Hayata bakarken agresif bakış açısından kurtulan ve kendi içinden bakabilmenin aydınlığını yaşayan yazar mutluluğa dair şunu söylüyor : "Mutluluğun, elimizde olmayan bir şeyi elde etmekten değil de; Elimize olanı anlayıp takdir etmenin sonucunda geldiğini hep unuturuz"
Yazar onu aramayı bırakmış , görmeye başlamış.

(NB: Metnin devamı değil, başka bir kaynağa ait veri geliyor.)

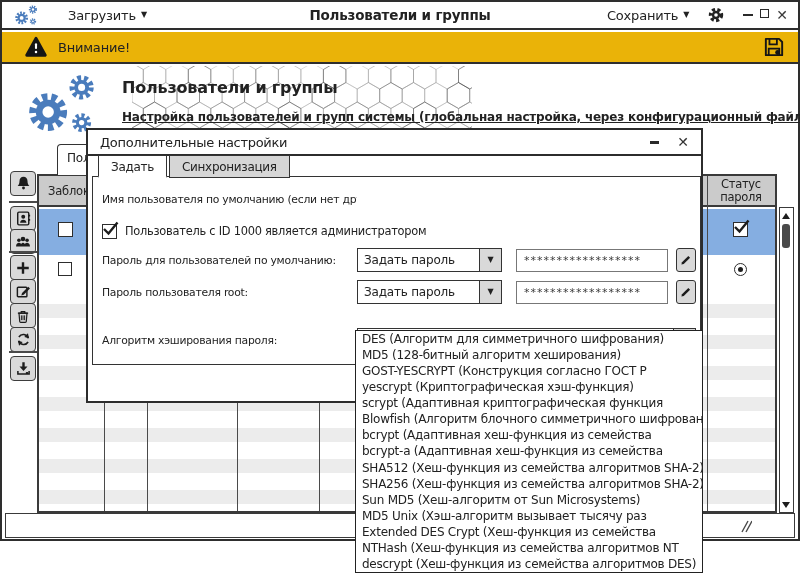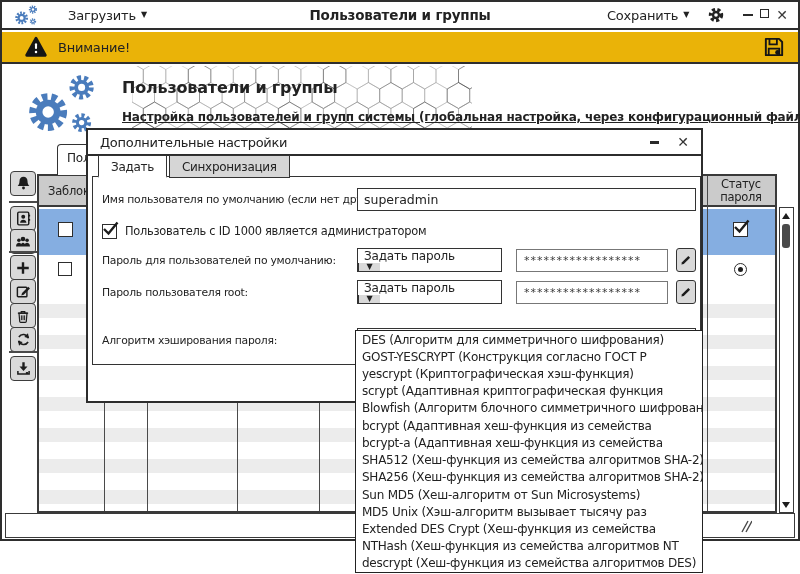"superadmin" input.txt-input { html: <input> -> none }
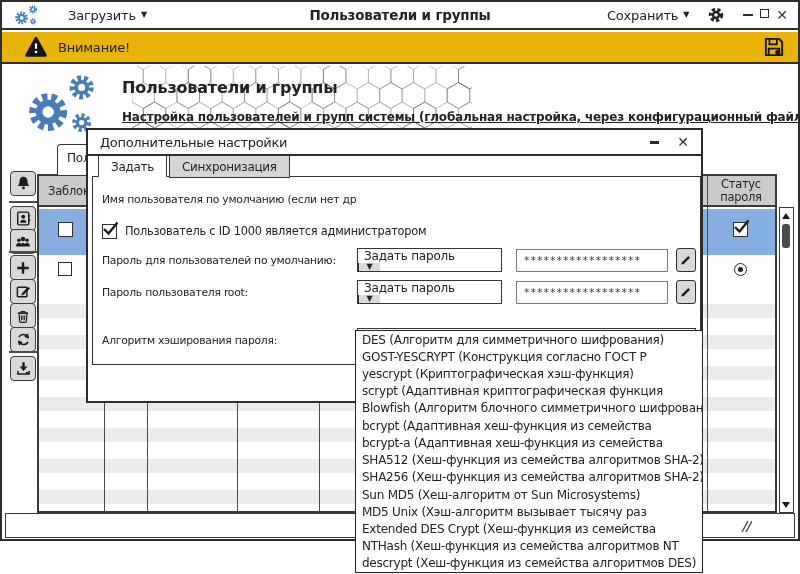"Задать пароль" .combo { flex-direction: column -> none }
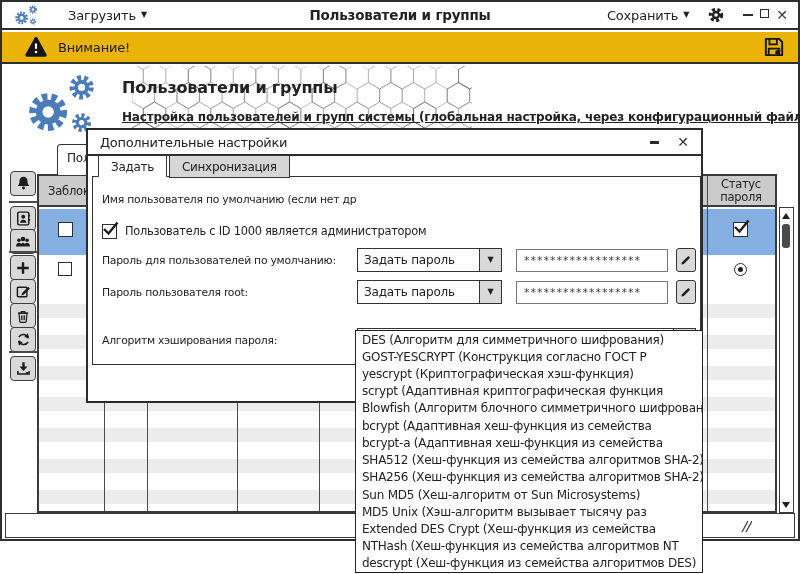"MD5 (128-битный алгоритм хеширования)" div.hash-item { html: none -> <div>MD5 (128-битный алгоритм хеширования)</div> }
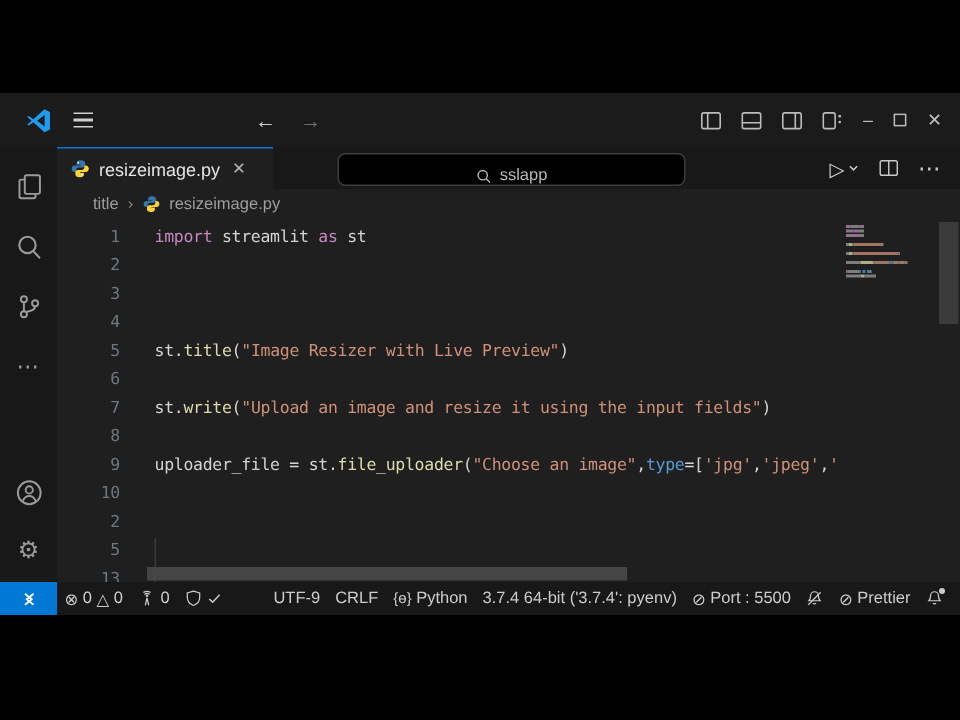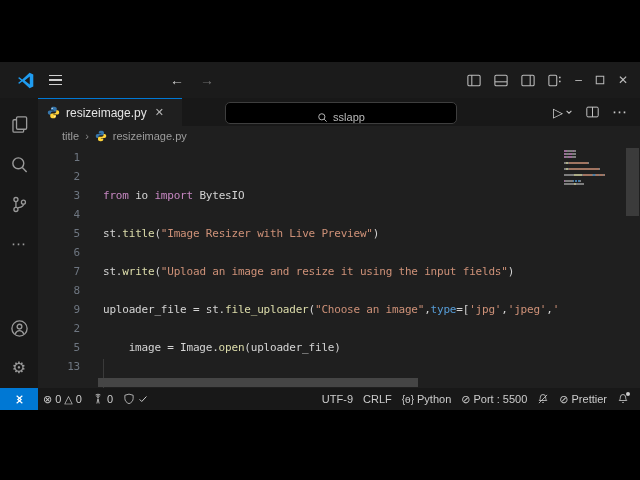"import streamlit as st" span.code-text { html: none -> <span><span>import</span><span> streamlit </span><span>as</span><span> st</span></span> }
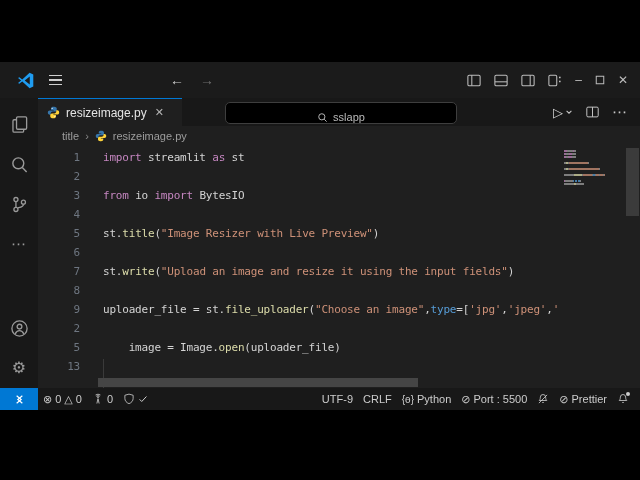"from io import BytesIO" span.code-text { html: <span><span>from</span><span> io </span><span>import</span><span> BytesIO</span></span> -> none }
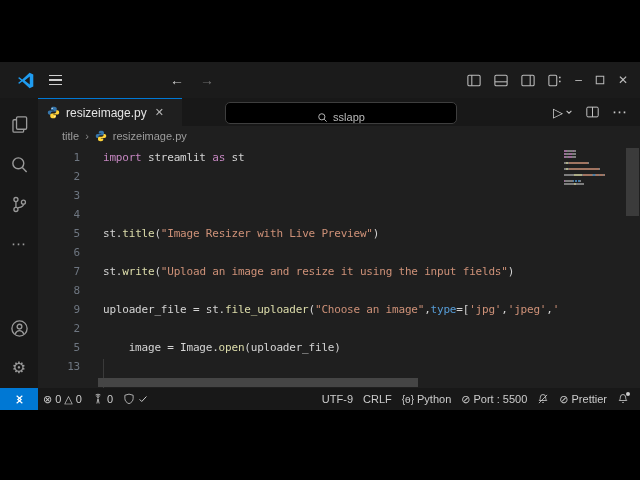"10" div.code-line { html: none -> <div><span>10</span><span></span></div> }
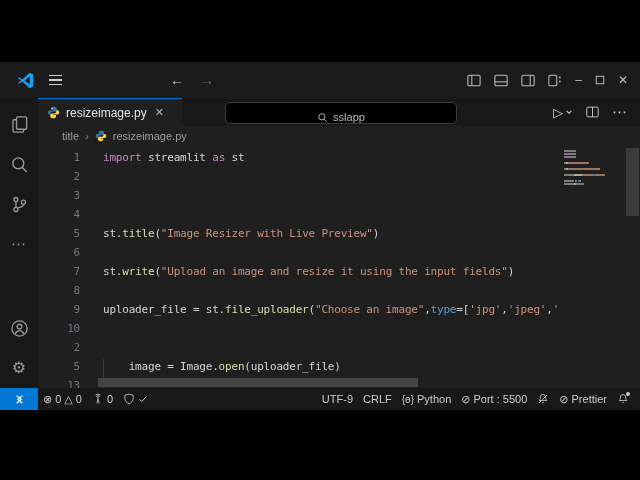"image = Image.open(uploader_file)" span.code-text { html: <span><span> image = Image.</span><span>open</span><span>(uploader_file)</span></span> -> none }
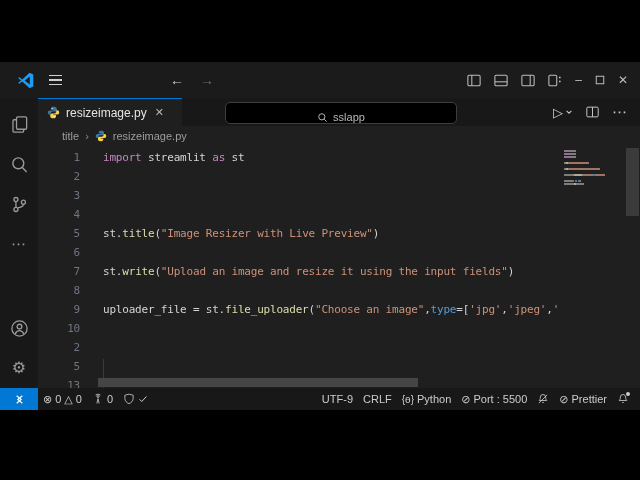"3.7.4 64-bit ('3.7.4': pyenv)" div.sb-item { html: none -> <div> <span>3.7.4 64-bit ('3.7.4': pyenv)</span> </div> }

Üstelik bu arayışların hengamesinde oldukça yıpranırız.İçimizdeki eksikliğin içimize bakmak olduğunu farkedemeden yine iç karakterimizi , benliğimizi ararız aslında.Bir filozofun sözüdür : "İnsan cüzdanını kaybettiğinde bunu farkeder , telefonunu kaybetse farkeder.Ama kendini kaybettiğini farkedemez.Yavaş yavaş kaybeder kendini insan." Hayatın akışı çok telaşlı bir yolculuk.Ayak uydurayım derken ayağımızı kaydırır , popo üstüne düşer akışın bizi yönlendirmesine hapsoluruz.Sonra bize iyi hissettirecek şeyler ararken boyumuzu aşan bir çukurda buluruz kendimizi.Bizi seslendiğimiz hiçbir şey kurtarmaz da dizlerimizde derman kalmadığında soluklanıp içimize dönmek , içimizi anlamak ve büyümek kurtarır.Benliğini görmeye başlayınca çukur aşılır olur.Göremedikçe ise öfke kusarız.Kendimizedir aslında öfkemiz.
"Bir insan kendisiyle kavgalıysa,etrafında barışacak kimse olmuyor; Bir insan kendisiyle barışıksa etrafında kavga edecek kimse kalmıyor..." Diyor yazar.Benliğini bulan ona sıkı sıkı sarılsın.Onunla halletmemiz gereken çok mesele var.